- [ACTIVITY]: Look through the data below and, wherever a line carries the word "repository", please copy that line.

Recorded data
***

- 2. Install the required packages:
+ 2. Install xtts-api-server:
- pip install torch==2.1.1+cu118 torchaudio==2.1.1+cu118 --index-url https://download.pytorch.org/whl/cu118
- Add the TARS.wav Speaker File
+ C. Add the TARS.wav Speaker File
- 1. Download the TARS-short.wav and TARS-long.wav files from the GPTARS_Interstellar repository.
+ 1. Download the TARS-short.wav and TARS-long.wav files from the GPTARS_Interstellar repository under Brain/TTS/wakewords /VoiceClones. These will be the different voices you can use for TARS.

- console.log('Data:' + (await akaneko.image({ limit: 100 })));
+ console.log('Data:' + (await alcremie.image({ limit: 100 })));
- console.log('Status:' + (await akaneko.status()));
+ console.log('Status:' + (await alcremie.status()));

***

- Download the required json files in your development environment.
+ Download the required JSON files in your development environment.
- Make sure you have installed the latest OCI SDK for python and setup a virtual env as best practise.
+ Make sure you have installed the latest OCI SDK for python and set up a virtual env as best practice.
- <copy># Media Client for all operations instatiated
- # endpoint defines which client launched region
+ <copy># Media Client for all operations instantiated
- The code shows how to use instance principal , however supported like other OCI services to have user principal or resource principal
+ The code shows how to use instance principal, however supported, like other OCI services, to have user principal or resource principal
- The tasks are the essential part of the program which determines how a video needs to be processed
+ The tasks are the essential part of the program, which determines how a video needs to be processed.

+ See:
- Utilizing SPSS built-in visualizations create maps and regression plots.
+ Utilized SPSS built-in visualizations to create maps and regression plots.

***

- [RESULT OF THIS EXERCISE]:
- 1. Download the TARS-short.wav and TARS-long.wav files from the GPTARS_Interstellar repository.
+ 1. Download the TARS-short.wav and TARS-long.wav files from the GPTARS_Interstellar repository under Brain/TTS/wakewords /VoiceClones. These will be the different voices you can use for TARS.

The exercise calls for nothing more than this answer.